In this exercise, the entries below include pictures. Repeat exactly the lines from the line with "margin-left: 28px ->" to the line with "html: <div>Espressif Systems", including both, but without the pictures.

Records for processing:
*** Block opens ***
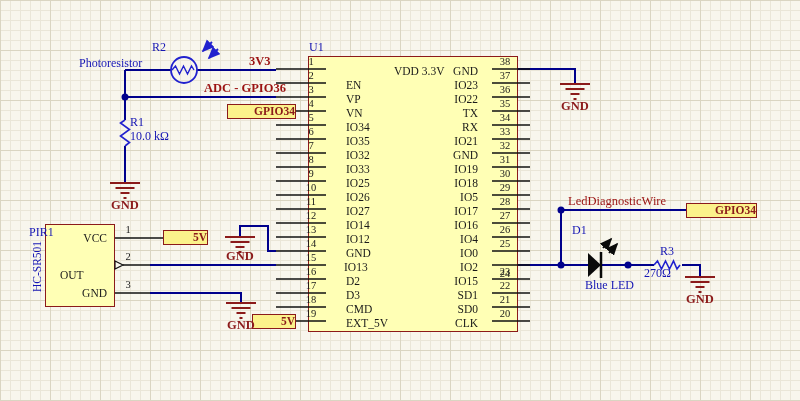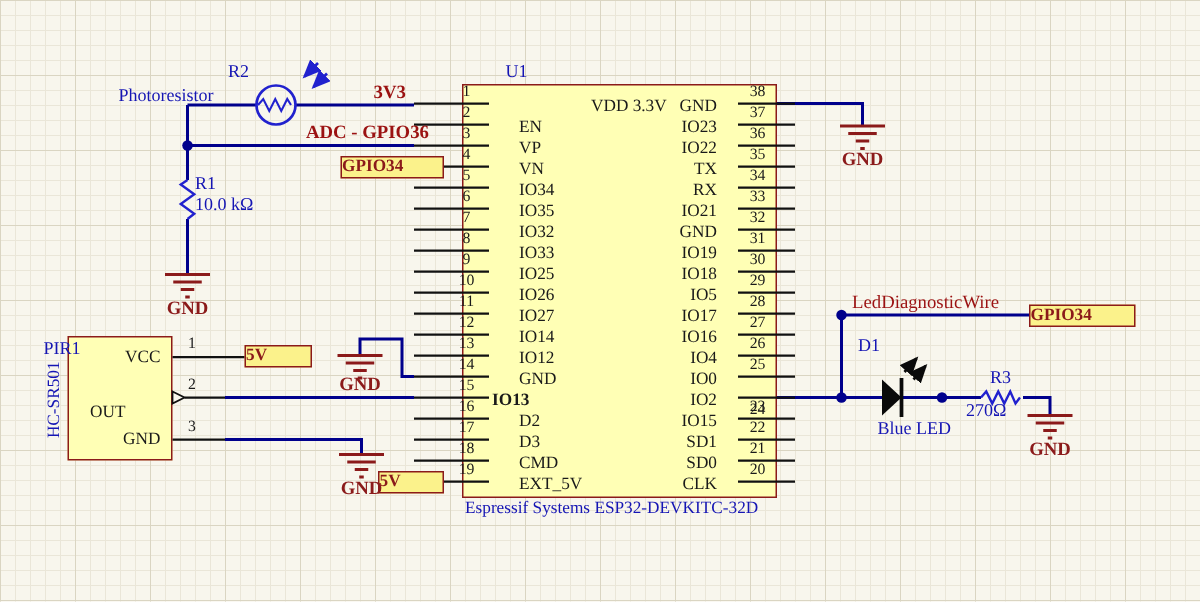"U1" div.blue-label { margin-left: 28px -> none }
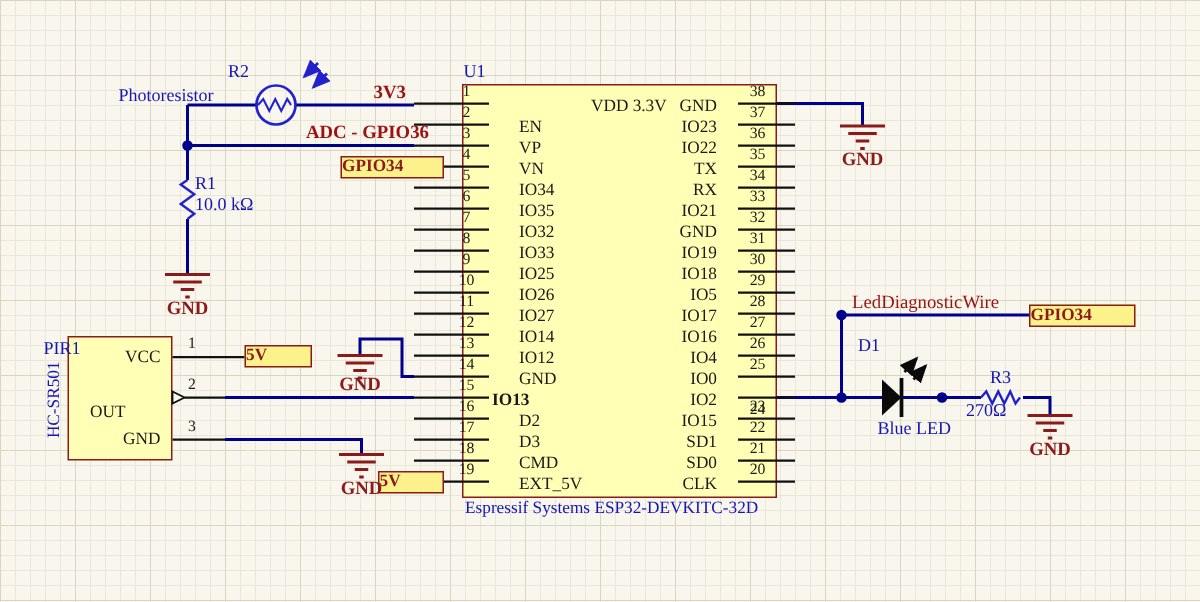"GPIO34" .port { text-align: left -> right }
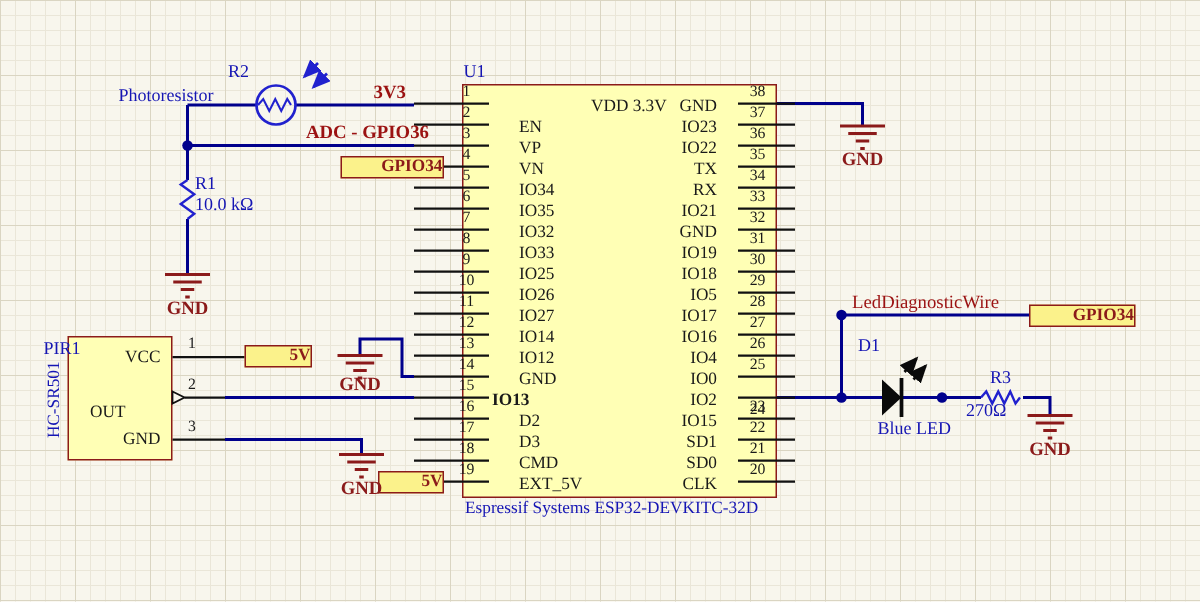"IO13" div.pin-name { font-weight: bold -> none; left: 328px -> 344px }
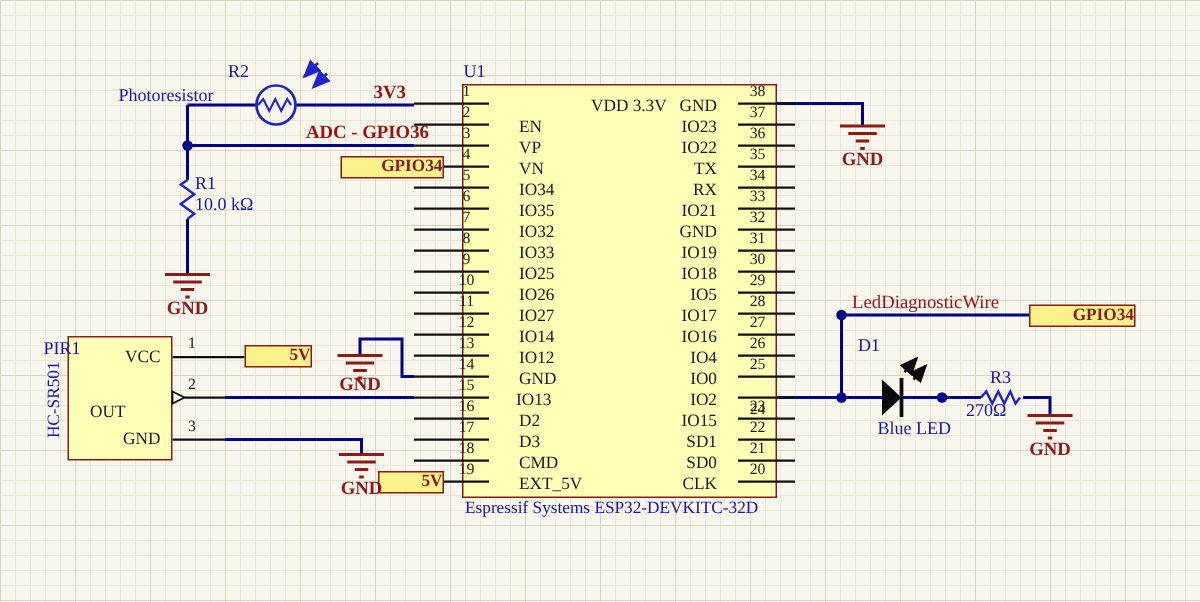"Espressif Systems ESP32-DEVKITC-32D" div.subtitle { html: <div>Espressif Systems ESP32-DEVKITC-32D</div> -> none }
*** Block closes ***
*** Block opens ***
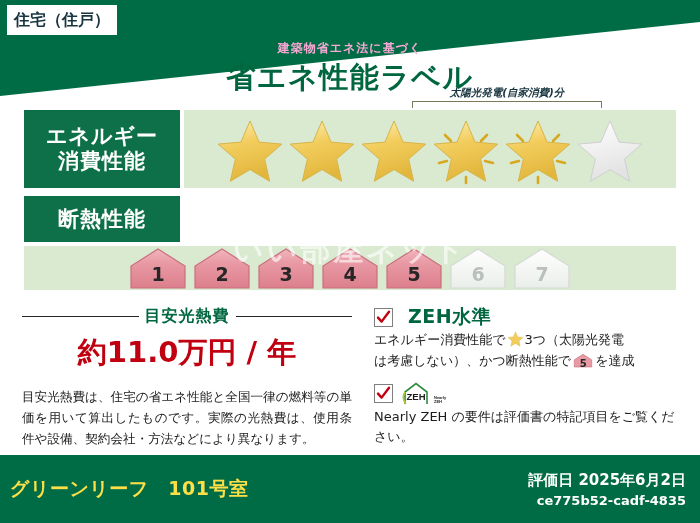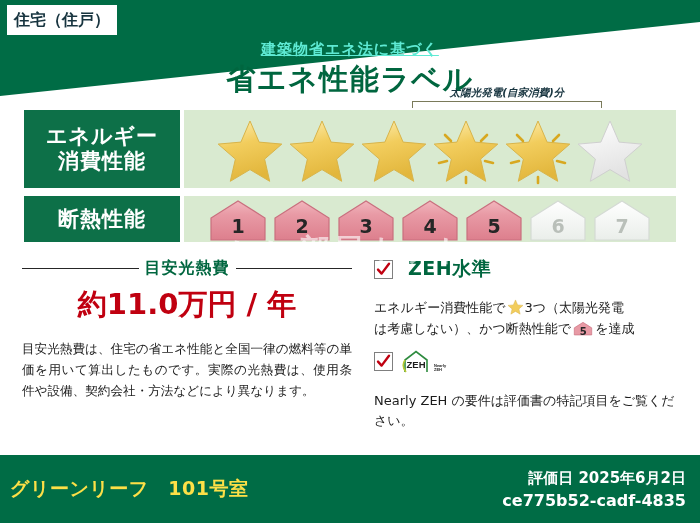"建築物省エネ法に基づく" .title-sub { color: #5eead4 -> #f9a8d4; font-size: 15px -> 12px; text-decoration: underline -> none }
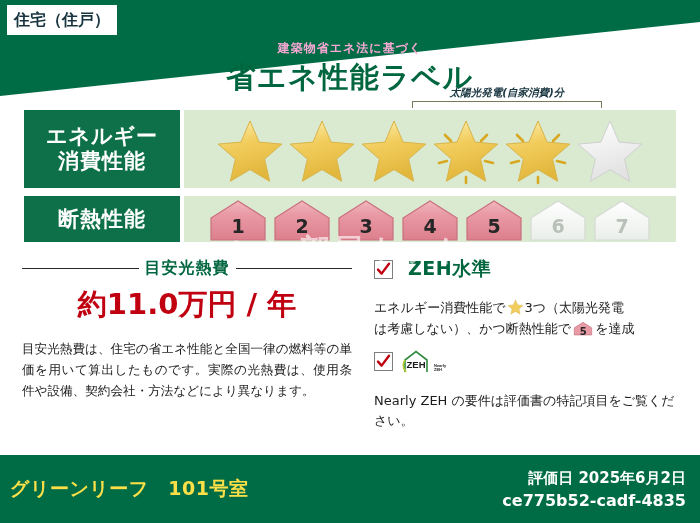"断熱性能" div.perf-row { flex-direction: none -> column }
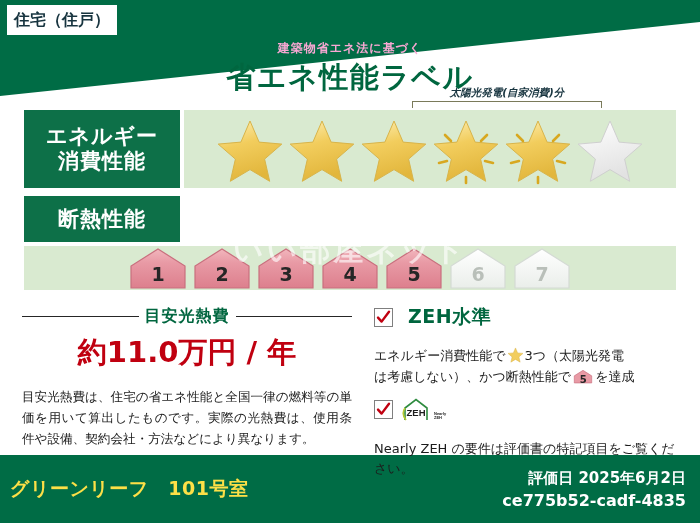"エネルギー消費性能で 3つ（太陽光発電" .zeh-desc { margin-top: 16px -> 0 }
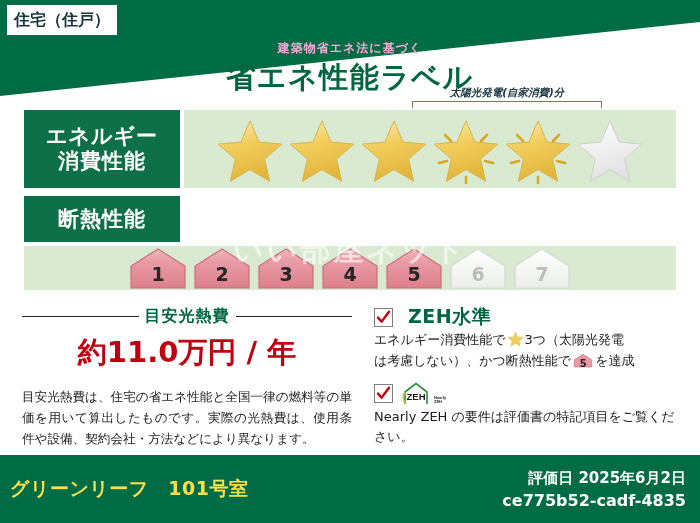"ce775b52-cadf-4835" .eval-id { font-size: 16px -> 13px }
*** Block closes ***
Task answer:
"U1" div.blue-label { margin-left: 28px -> none }
"GPIO34" .port { text-align: left -> right }
"IO13" div.pin-name { font-weight: bold -> none; left: 328px -> 344px }
"Espressif Systems ESP32-DEVKITC-32D" div.subtitle { html: <div>Espressif Systems ESP32-DEVKITC-32D</div> -> none }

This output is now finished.